LAST SUMMER, I had been doing a lot of physical labor and running a few miles each morning with our new dog. One day, I noticed that my hip was starting to hurt. Although I prayed about it shortly and went about my day, I didn't feel I had enough time to stop and address the situation further in prayer. As the day progressed, I felt I should stop working, but because I owned a small business, I didn't think taking a day off to pray seemed practical. Instead, I took a quiet moment to think about what I had learned in Christian Science.
Throughout my study of Christian Science, I have learned that all obstacles are mental and that the material or physical challenges we face are really incorrect perceptions of ourselves and the world in which we live. The Bible teaches that God made us in His likeness and made everything good. This passage comes right at the beginning of the Bible.
I started to reason along these lines and knew that I did not have to give in to what the material senses were saying about my body. I knew I had a choice. I could listen to what my body was telling me or listen to God. I figured that if God made me, I had better listen to what He was saying and stick to that as my reality.
I started to pray, knowing that my true identity was in God, Spirit. I knew that if this was true, I did not have to take time off work, stop running with my dog, or stop participating in any of the physical activities that brought such joy and happiness to my life. I felt sure that this prayer would do the job, so I kept on with my normal routine for the next few days.
Unfortunately, the situation seemed to get worse. Thoughts of fear entangled my mind, and I started to worry about not having the ability to do my job, play with my dog, support my family, or have an active life. Thoughts came to me of a car accident I had been involved in years earlier, and I felt this hip pain might have been an outcome of this accident. I was enshrouded by doubt. I thought about calling a Christian Science practitioner to pray with me, but I really felt I could pray for myself. I thought about how a practitioner would pray, and knew that I could pray that way, too.

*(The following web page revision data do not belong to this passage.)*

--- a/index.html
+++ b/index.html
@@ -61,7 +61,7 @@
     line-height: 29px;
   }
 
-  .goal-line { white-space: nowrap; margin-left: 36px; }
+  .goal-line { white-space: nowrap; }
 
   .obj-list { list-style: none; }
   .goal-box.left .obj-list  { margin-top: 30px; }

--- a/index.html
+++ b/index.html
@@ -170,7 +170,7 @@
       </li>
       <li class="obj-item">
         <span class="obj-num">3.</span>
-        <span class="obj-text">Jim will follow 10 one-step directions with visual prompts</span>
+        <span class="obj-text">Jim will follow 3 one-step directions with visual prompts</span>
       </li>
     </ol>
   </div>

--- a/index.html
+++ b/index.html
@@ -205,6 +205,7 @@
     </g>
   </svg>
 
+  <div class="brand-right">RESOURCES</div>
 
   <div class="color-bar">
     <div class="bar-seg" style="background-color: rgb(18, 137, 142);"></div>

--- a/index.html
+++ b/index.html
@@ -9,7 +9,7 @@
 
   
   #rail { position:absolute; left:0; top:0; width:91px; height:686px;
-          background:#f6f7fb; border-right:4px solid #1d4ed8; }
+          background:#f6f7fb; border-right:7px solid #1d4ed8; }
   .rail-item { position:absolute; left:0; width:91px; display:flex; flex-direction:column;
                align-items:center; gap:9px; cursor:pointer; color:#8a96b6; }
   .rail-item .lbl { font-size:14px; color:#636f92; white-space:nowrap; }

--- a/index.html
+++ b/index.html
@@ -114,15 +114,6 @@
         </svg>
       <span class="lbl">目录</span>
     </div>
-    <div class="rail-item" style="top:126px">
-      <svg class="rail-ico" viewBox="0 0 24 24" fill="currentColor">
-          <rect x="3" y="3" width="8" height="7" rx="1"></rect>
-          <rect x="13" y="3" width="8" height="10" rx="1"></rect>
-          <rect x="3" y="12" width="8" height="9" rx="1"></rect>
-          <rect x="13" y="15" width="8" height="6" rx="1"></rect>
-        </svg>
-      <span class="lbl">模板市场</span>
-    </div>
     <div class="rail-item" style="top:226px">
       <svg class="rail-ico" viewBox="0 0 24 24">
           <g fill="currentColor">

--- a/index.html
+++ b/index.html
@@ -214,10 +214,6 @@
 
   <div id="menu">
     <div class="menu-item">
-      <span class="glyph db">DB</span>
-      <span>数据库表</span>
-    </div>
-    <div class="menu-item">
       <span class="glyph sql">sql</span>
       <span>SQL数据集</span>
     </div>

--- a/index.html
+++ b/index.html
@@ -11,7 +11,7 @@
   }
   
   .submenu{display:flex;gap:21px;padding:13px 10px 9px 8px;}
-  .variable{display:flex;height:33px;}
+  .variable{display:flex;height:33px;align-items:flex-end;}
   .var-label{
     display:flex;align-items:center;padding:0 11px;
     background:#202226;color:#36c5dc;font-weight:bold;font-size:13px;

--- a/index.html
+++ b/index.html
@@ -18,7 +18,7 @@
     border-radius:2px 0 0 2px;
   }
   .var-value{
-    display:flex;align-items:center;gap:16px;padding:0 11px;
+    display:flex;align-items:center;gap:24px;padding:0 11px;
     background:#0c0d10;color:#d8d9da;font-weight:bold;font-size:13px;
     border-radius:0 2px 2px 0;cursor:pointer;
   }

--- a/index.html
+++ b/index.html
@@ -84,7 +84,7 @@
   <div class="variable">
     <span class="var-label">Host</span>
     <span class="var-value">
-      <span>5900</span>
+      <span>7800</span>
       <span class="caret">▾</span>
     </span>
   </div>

I recalled a healing our family had a few weeks earlier. My wife and I had called a practitioner to help us pray for our dog, who had been bitten by another dog. When we took our dog to the vet, they said he would need at least a week and a half of medication to combat an infection. After we called a practitioner to pray for us, our dog was completely healed in two days. This gave me the conviction that I could be healed, too. I was really striving to understand God, and I knew that this yearning would help me understand whatever I needed to know to witness this healing.
I started praying with great fervency. As I was praying, I completely let go of the idea of me trying to heal anything. I realized that it was God that does it all and what I really needed to do was to surrender my will to His. I did. I let go and asked God what to do. The thought then came to me that there were hundreds if not thousands of people who had been healed simply by reading Science and Health, and that this book contained the ideas I needed to change the way I was seeing myself.
I picked up the book and let it fall open. My eyes dropped to the page, and I began to read the first passage I saw: "Matter does not express Spirit. God is infinite omnipresent Spirit. If Spirit is all and is everywhere, what and where is matter? Remember that truth is greater than error, and we cannot put the greater into the less. Soul is Spirit, and Spirit is greater than body. If Spirit were once within the body, Spirit would be finite, and therefore could not be Spirit" (Science and Health, p. 223).
I understood this passage to mean that I did not live in a material body, but that my actual being was spiritual and could never be harmed. I remembered that as soon as I had realized our puppy was not a material object who needed healing, but that he was a spiritual idea that had never been harmed, his healing took place. I knew that I could also expect a healing because I wasn't a material object. Just like our puppy, I was a spiritual idea that was never harmed.
I saw that my real being was not in a material body that was subject to being overworked, strained, in an accident, or out of place. I knew this was the truth about my being and rejoiced in it right there on the couch. The mental shift I was looking for had taken place immediately, and by the next morning all pain in my hip was gone.
Mary Baker Eddy writes, "It has been demonstrated to me that Life is God ..." (Science and Health, p. 193). When I saw my life in and of God, I was healed. Since this healing, the hip pain has never returned. I am so grateful for this spiritual healthcare system brought to light by Mrs. Eddy, and for her fearless stance against the error in human thought.